__What to do__. Filter the entries for the word "year". Copy each line in which it occurs.

(Dataset items)
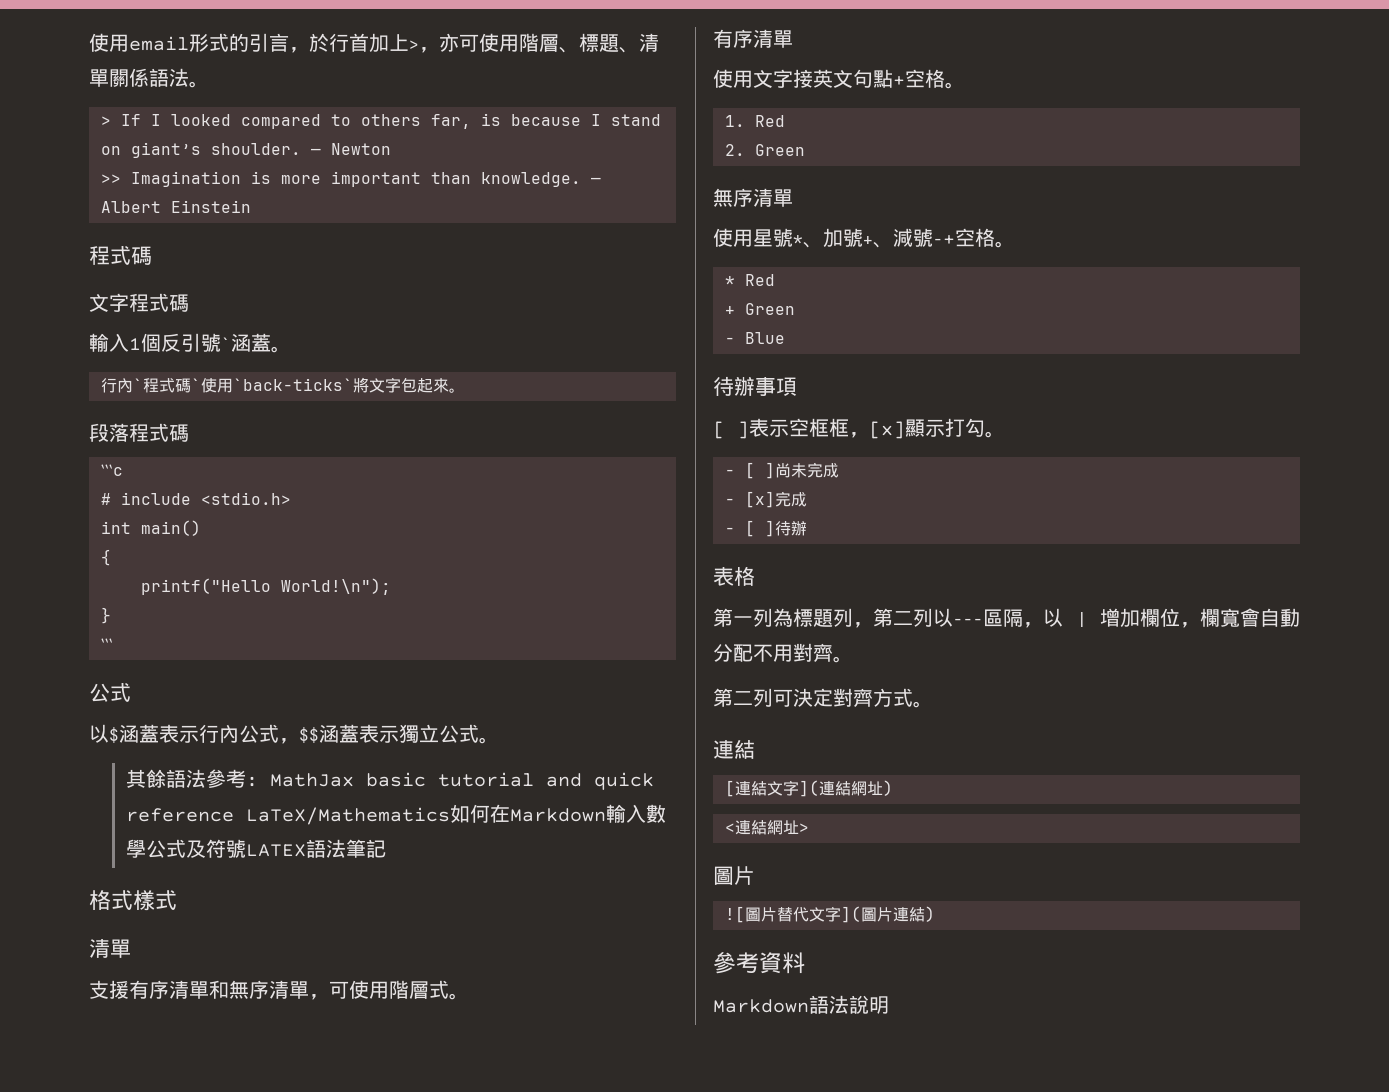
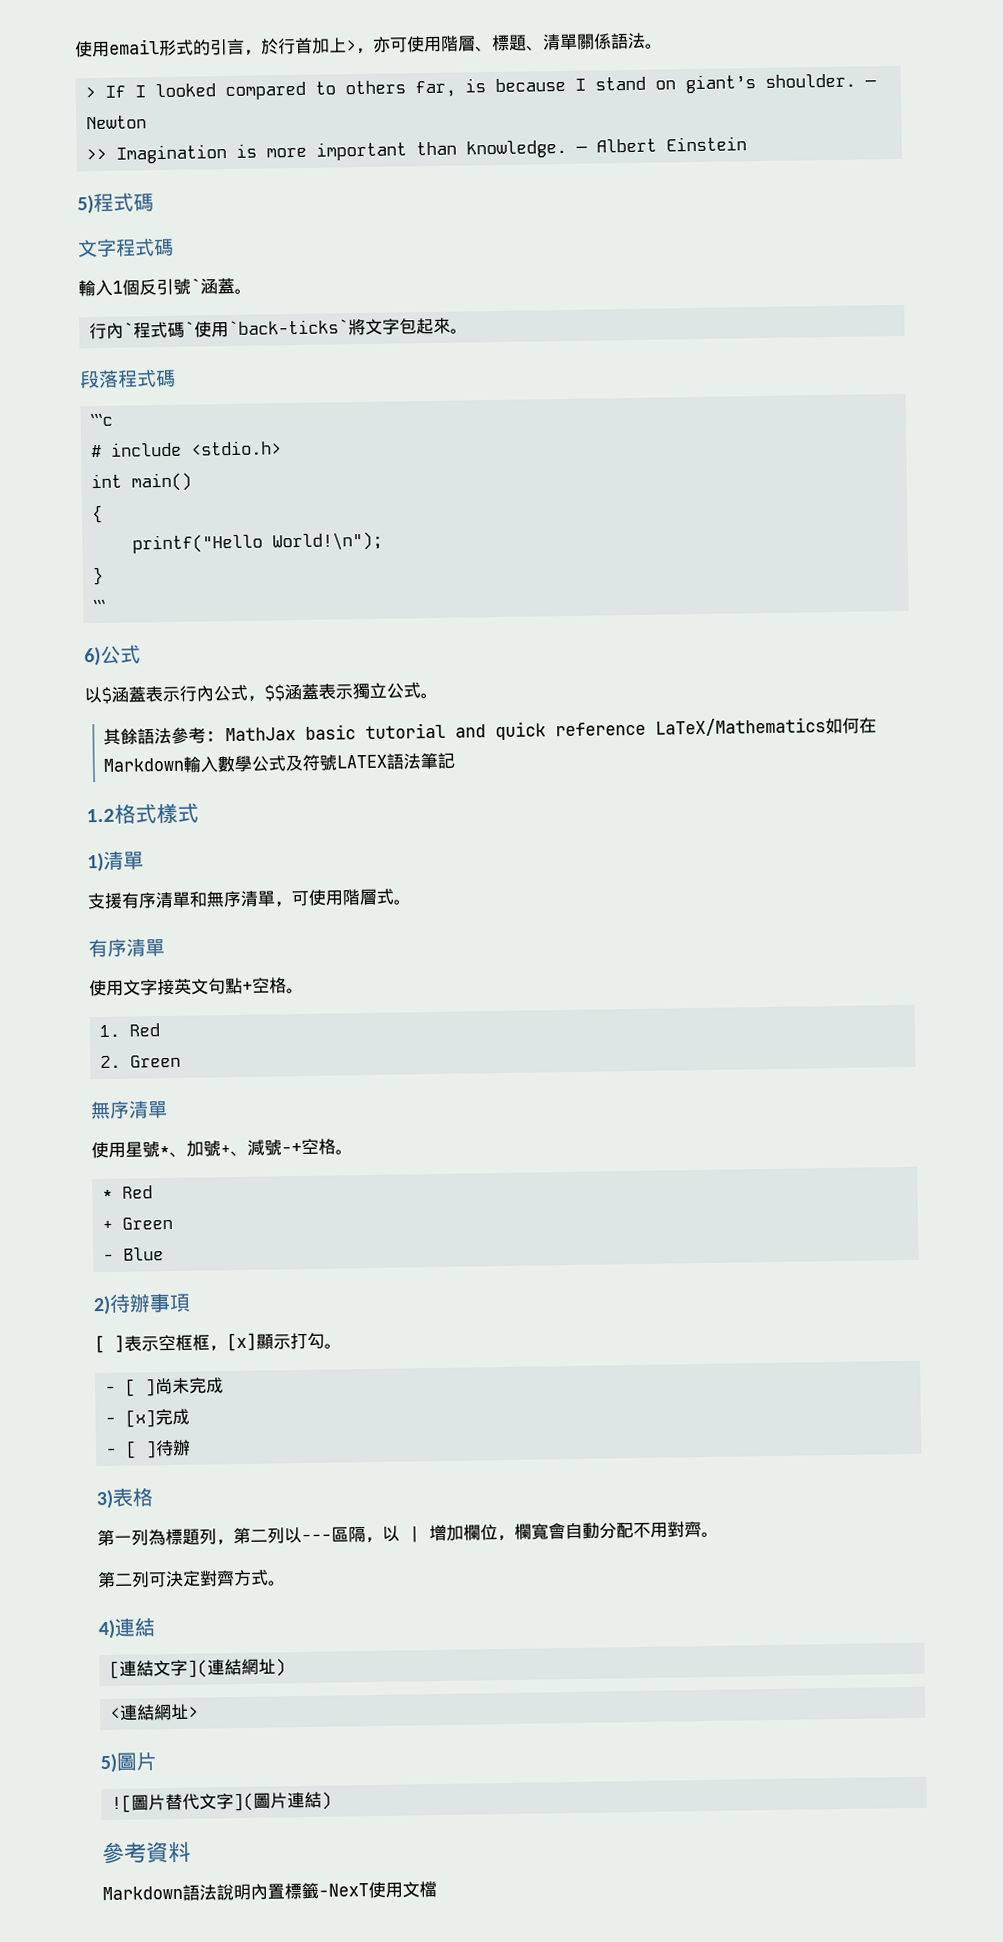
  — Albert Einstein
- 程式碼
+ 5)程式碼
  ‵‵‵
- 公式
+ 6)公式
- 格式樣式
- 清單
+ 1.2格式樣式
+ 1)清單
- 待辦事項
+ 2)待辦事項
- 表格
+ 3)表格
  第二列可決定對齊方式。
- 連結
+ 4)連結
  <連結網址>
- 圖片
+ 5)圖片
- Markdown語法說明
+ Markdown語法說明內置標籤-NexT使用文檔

---

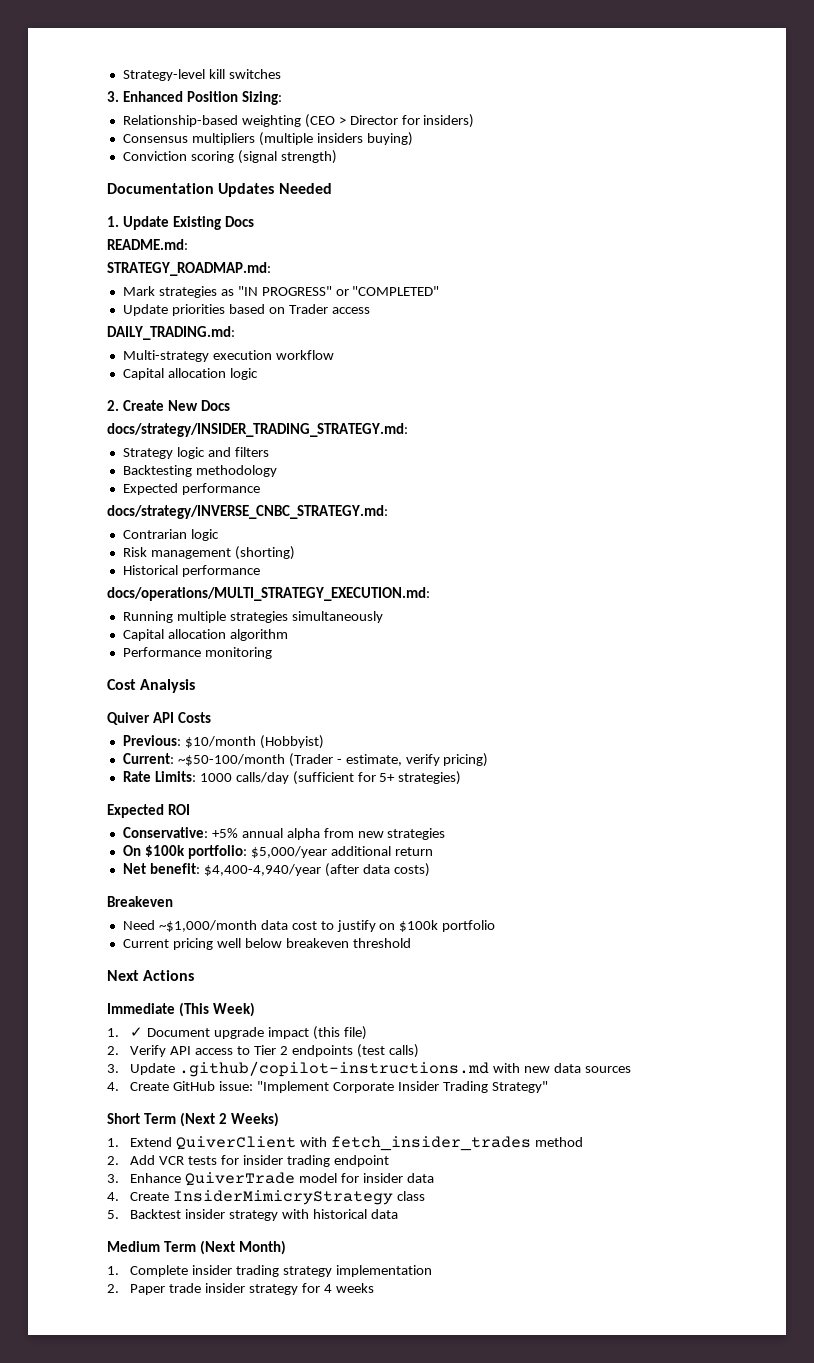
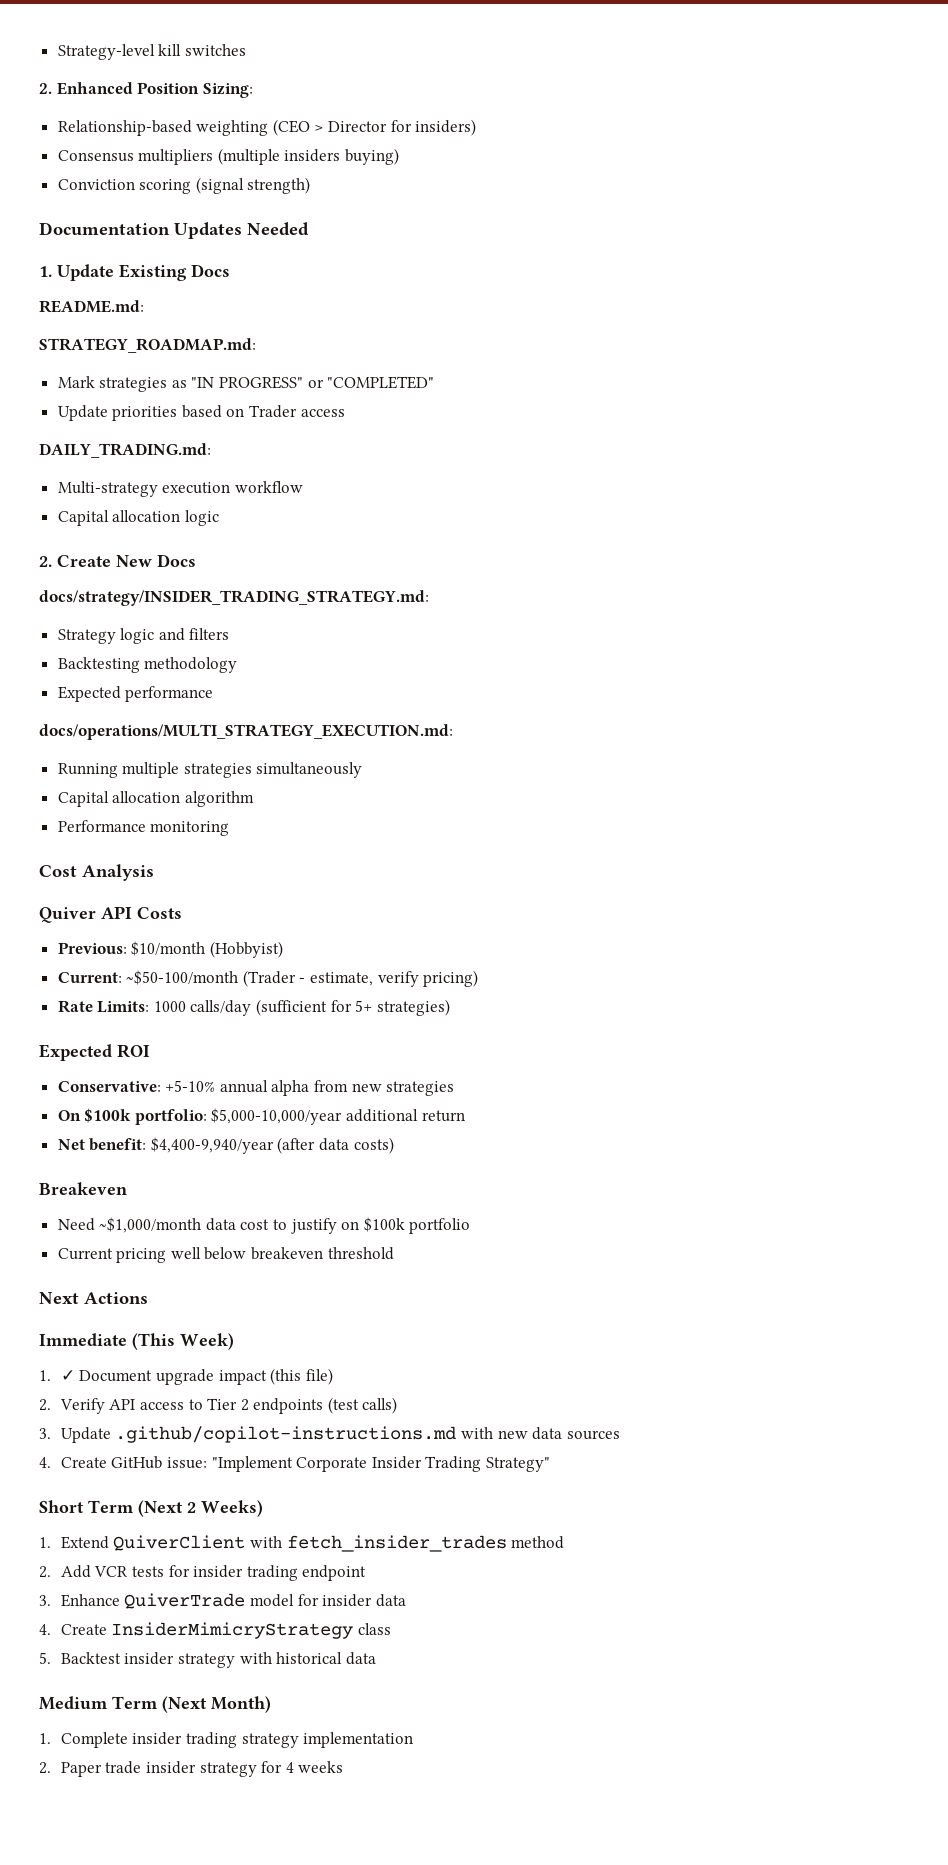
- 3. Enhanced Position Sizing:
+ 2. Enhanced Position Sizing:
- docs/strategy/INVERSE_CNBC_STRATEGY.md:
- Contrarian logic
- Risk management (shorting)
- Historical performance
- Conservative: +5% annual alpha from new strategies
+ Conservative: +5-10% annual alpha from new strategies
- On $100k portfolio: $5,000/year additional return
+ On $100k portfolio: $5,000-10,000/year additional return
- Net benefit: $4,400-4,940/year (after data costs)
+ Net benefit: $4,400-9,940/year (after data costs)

__Result of the task__.
- On $100k portfolio: $5,000/year additional return
+ On $100k portfolio: $5,000-10,000/year additional return
- Net benefit: $4,400-4,940/year (after data costs)
+ Net benefit: $4,400-9,940/year (after data costs)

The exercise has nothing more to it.